### ACTION ITEM
The copy you return must begin at the line containing "German 1914 cross" and end at the final line of the listing below, with every picture left out.

### TASK DATA
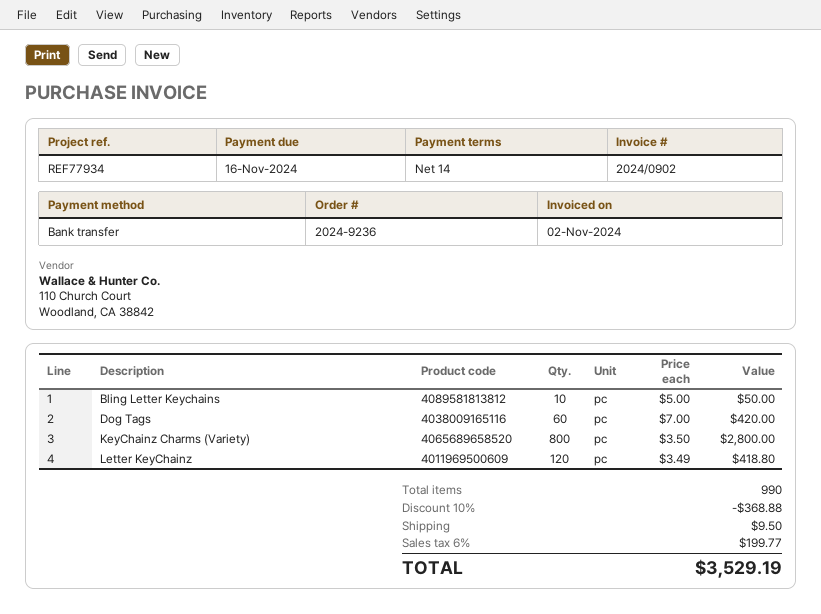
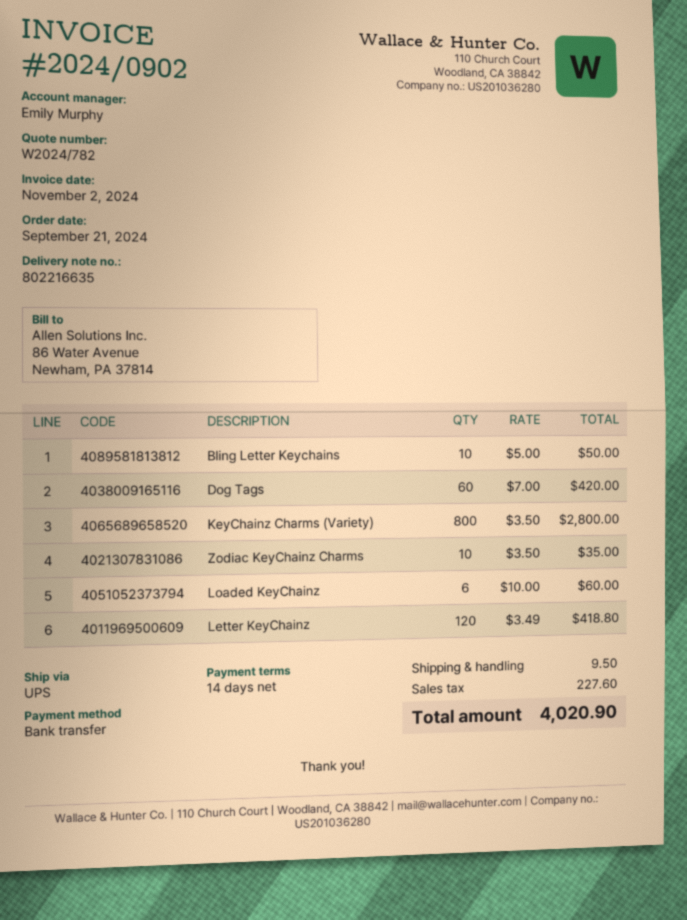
Zodiac KeyChainz Charms: none -> 10 x 3.50 = 35.00
Loaded KeyChainz: none -> 6 x 10.00 = 60.00
discount: 10% = 368.88 -> none
tax: 199.77 -> 227.60
total: 3529.19 -> 4020.90

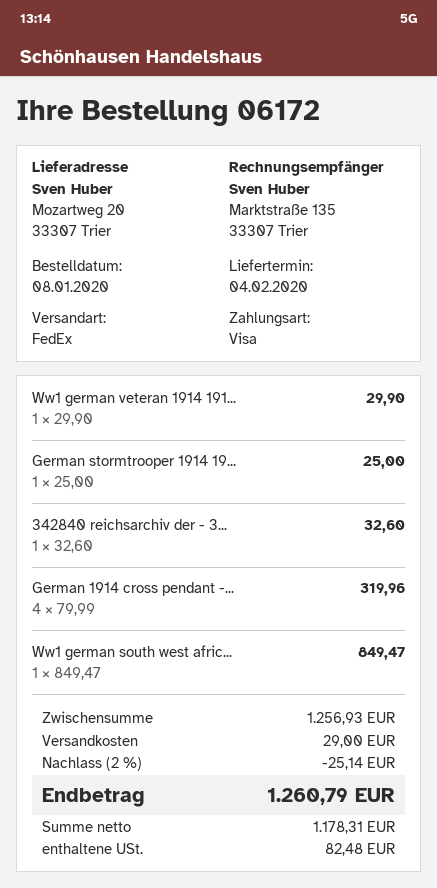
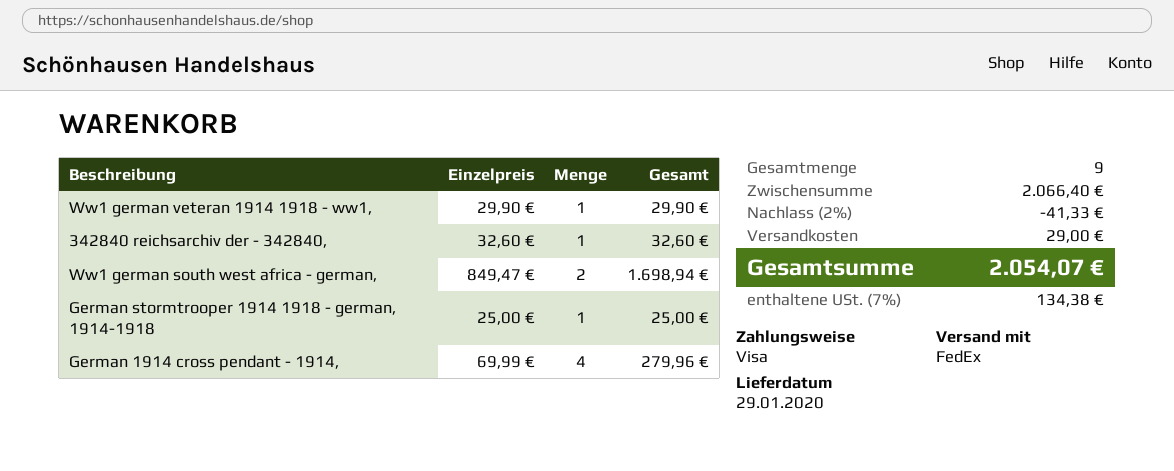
delivery date: 2020-02-04 -> 2020-01-29
German 1914 cross pendant -...: 4 x 79.99 = 319.96 -> 4 x 69.99 = 279.96
Ww1 german south west afric...: 1 x 849.47 = 849.47 -> 2 x 849.47 = 1698.94
subtotal: 1256.93 -> 2066.40
discount: 2% = 25.14 -> 2% = 41.33
tax: 82.48 -> 134.38
total: 1260.79 -> 2054.07

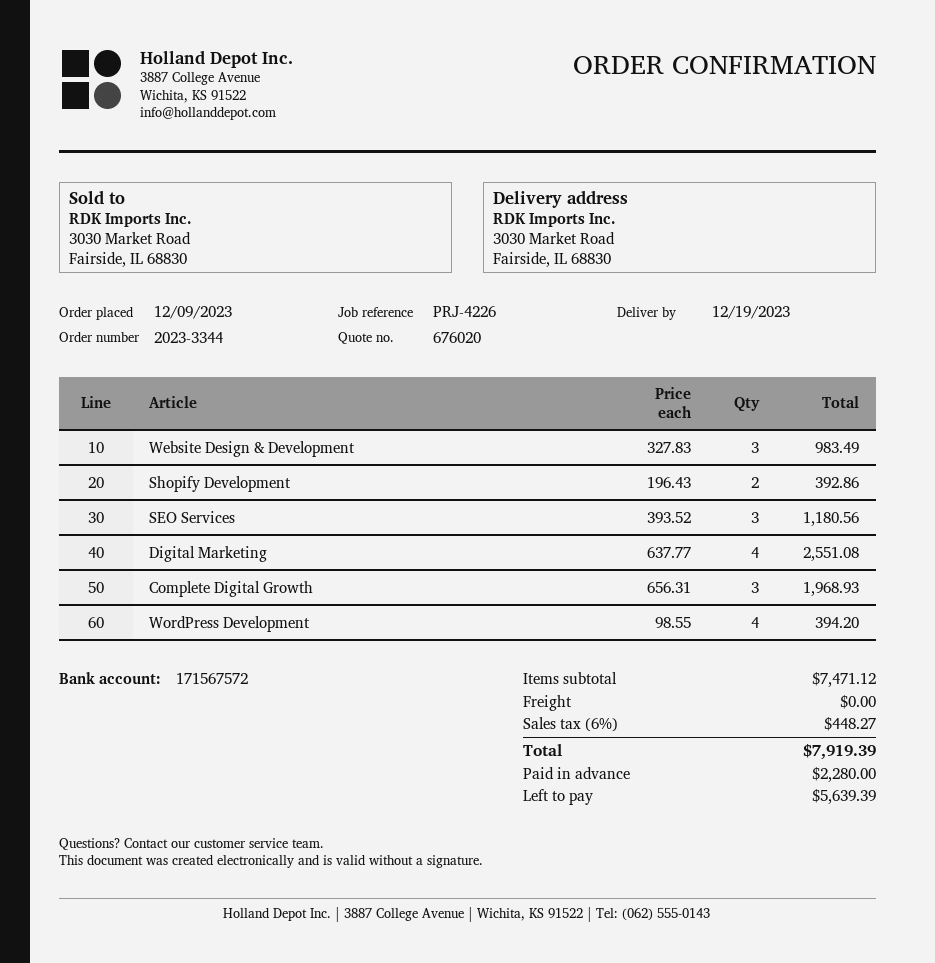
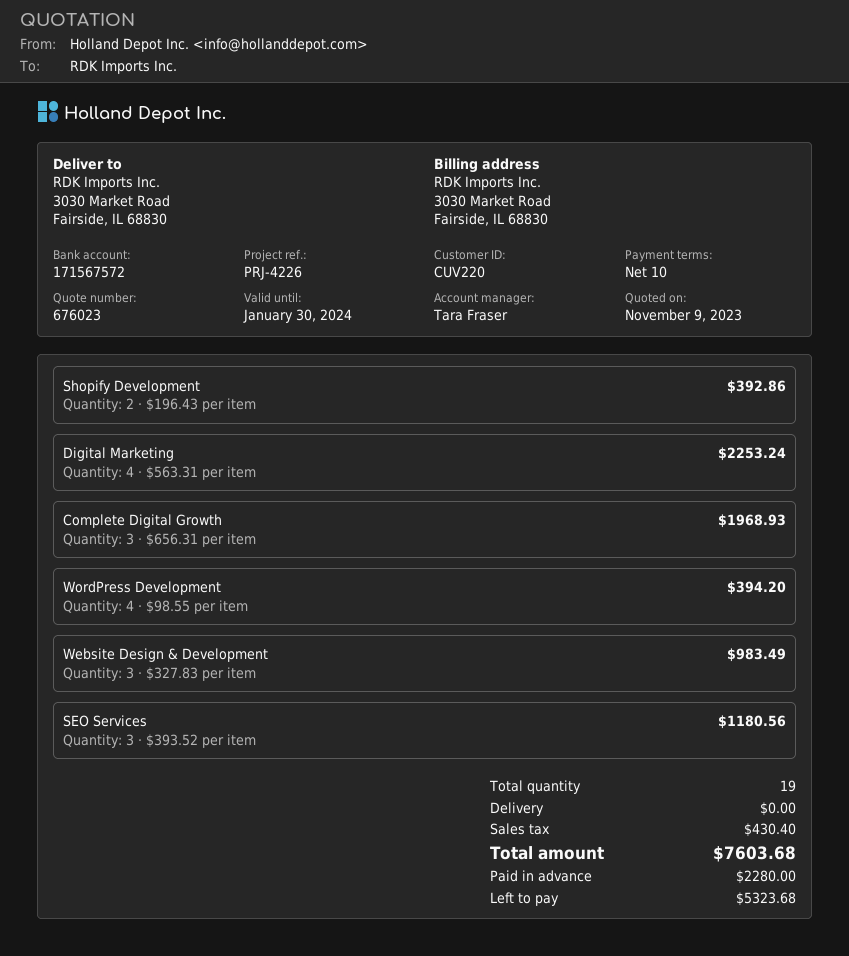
quote number: 676020 -> 676023
Digital Marketing: 4 x 637.77 = 2551.08 -> 4 x 563.31 = 2253.24
tax: 448.27 -> 430.40
total: 7919.39 -> 7603.68
balance: 5639.39 -> 5323.68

### TASK RESPONSE
German 1914 cross pendant -...: 4 x 79.99 = 319.96 -> 4 x 69.99 = 279.96
Ww1 german south west afric...: 1 x 849.47 = 849.47 -> 2 x 849.47 = 1698.94
subtotal: 1256.93 -> 2066.40
discount: 2% = 25.14 -> 2% = 41.33
tax: 82.48 -> 134.38
total: 1260.79 -> 2054.07

quote number: 676020 -> 676023
Digital Marketing: 4 x 637.77 = 2551.08 -> 4 x 563.31 = 2253.24
tax: 448.27 -> 430.40
total: 7919.39 -> 7603.68
balance: 5639.39 -> 5323.68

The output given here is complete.